* _BRIEF_: Write the entries out exactly. Any images they hold stay out of the copy.

Stored items
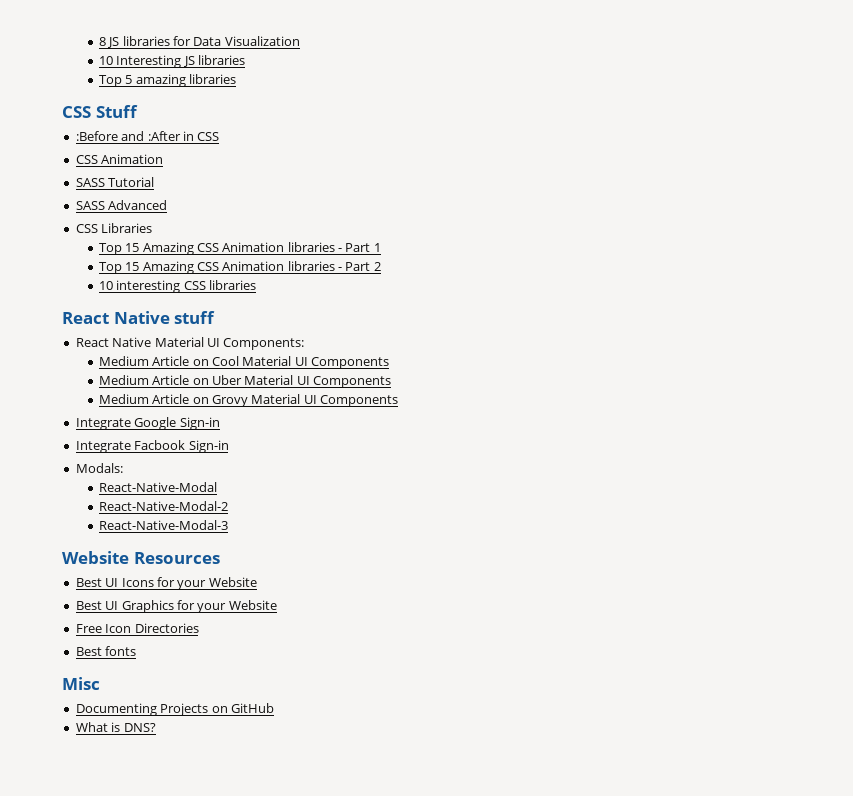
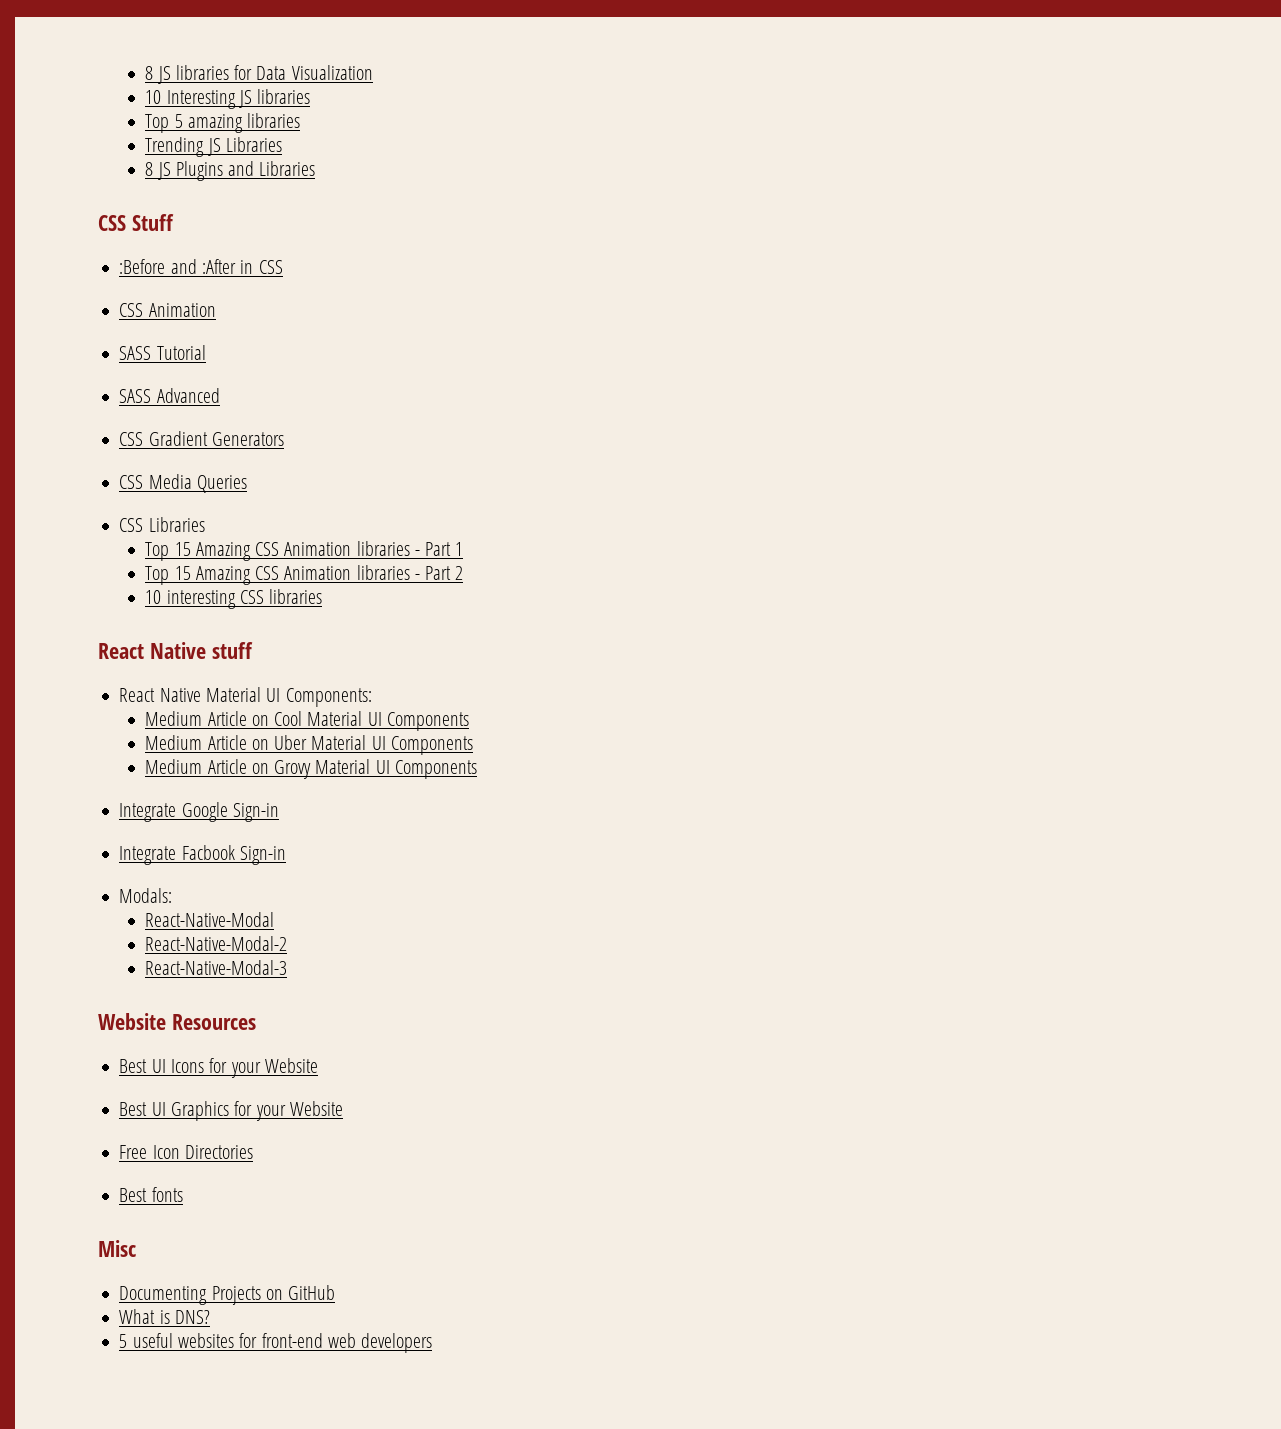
(236, 79) none -> [145,137,282,157] [145,161,316,181] // Trending JS Libraries // 8 JS Plugins and Libraries
(168, 205) none -> [119,431,284,446] [119,474,247,493] // CSS Gradient Generators // CSS Media Queries
(156, 727) none -> [119,1333,433,1353] // 5 useful websites for front-end web developers

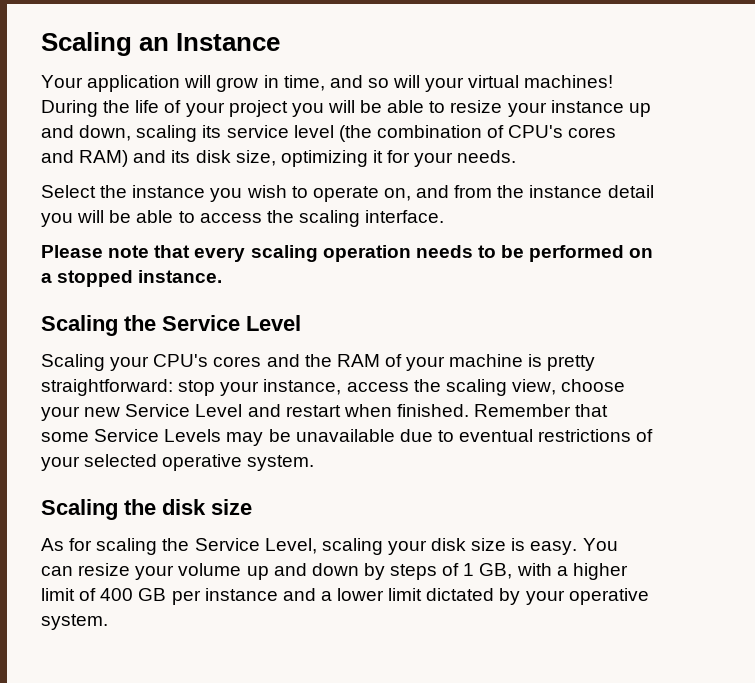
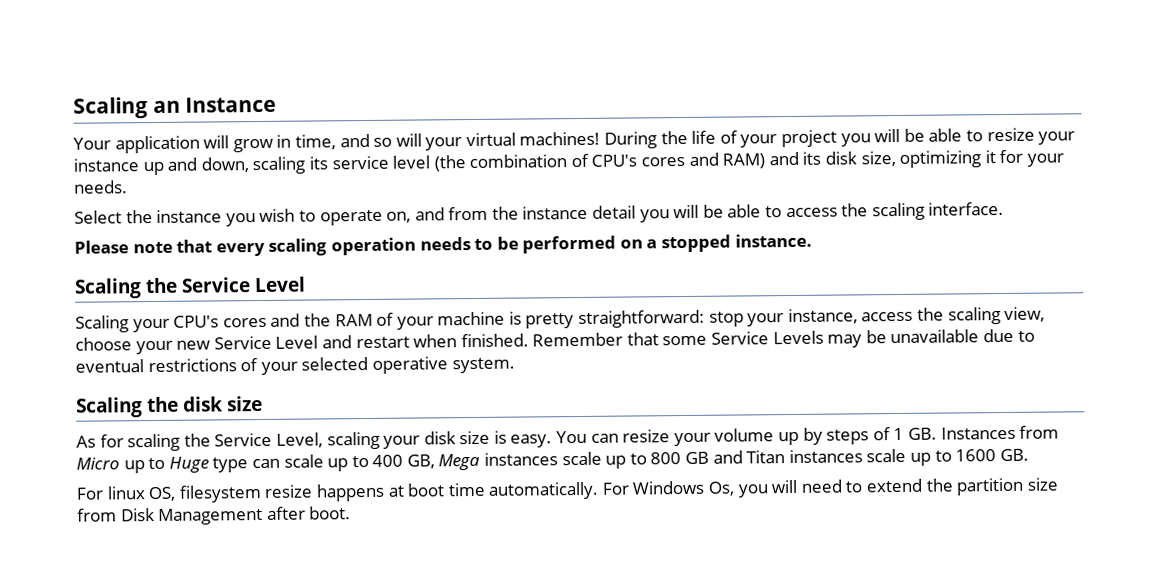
[273,563,359,576] and down -> (800, 438) none
[479,563,628,580] [41,588,649,605] [41,614,108,630] GB, with a higher limit of 400 GB per instance and a lower limit dictated by your operative system. -> [907,425,1060,440] [76,448,1029,474] [76,477,1058,503] [77,506,352,525] GB. Instances from Micro up to Huge type can scale up to 400 GB, Mega instances scale up to 800 GB and Titan instances scale up to 1600 GB. // For linux OS, filesystem resize happens at boot time automatically. For Windows Os, you will need to extend the partition size from Disk Management after boot.

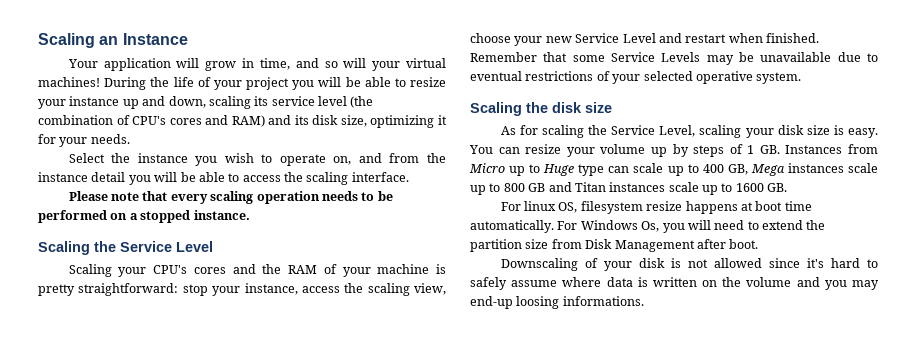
(352, 513) none -> [500,258,879,271] [470,277,879,290] [470,296,644,309] // Downscaling of your disk is not allowed since it's hard to safely assume where data is written on the volume and you may end-up loosing informations.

* _WRITTEN ANSWER_:
(236, 79) none -> [145,137,282,157] [145,161,316,181] // Trending JS Libraries // 8 JS Plugins and Libraries
(168, 205) none -> [119,431,284,446] [119,474,247,493] // CSS Gradient Generators // CSS Media Queries
(156, 727) none -> [119,1333,433,1353] // 5 useful websites for front-end web developers

[273,563,359,576] and down -> (800, 438) none
[479,563,628,580] [41,588,649,605] [41,614,108,630] GB, with a higher limit of 400 GB per instance and a lower limit dictated by your operative system. -> [907,425,1060,440] [76,448,1029,474] [76,477,1058,503] [77,506,352,525] GB. Instances from Micro up to Huge type can scale up to 400 GB, Mega instances scale up to 800 GB and Titan instances scale up to 1600 GB. // For linux OS, filesystem resize happens at boot time automatically. For Windows Os, you will need to extend the partition size from Disk Management after boot.

(352, 513) none -> [500,258,879,271] [470,277,879,290] [470,296,644,309] // Downscaling of your disk is not allowed since it's hard to safely assume where data is written on the volume and you may end-up loosing informations.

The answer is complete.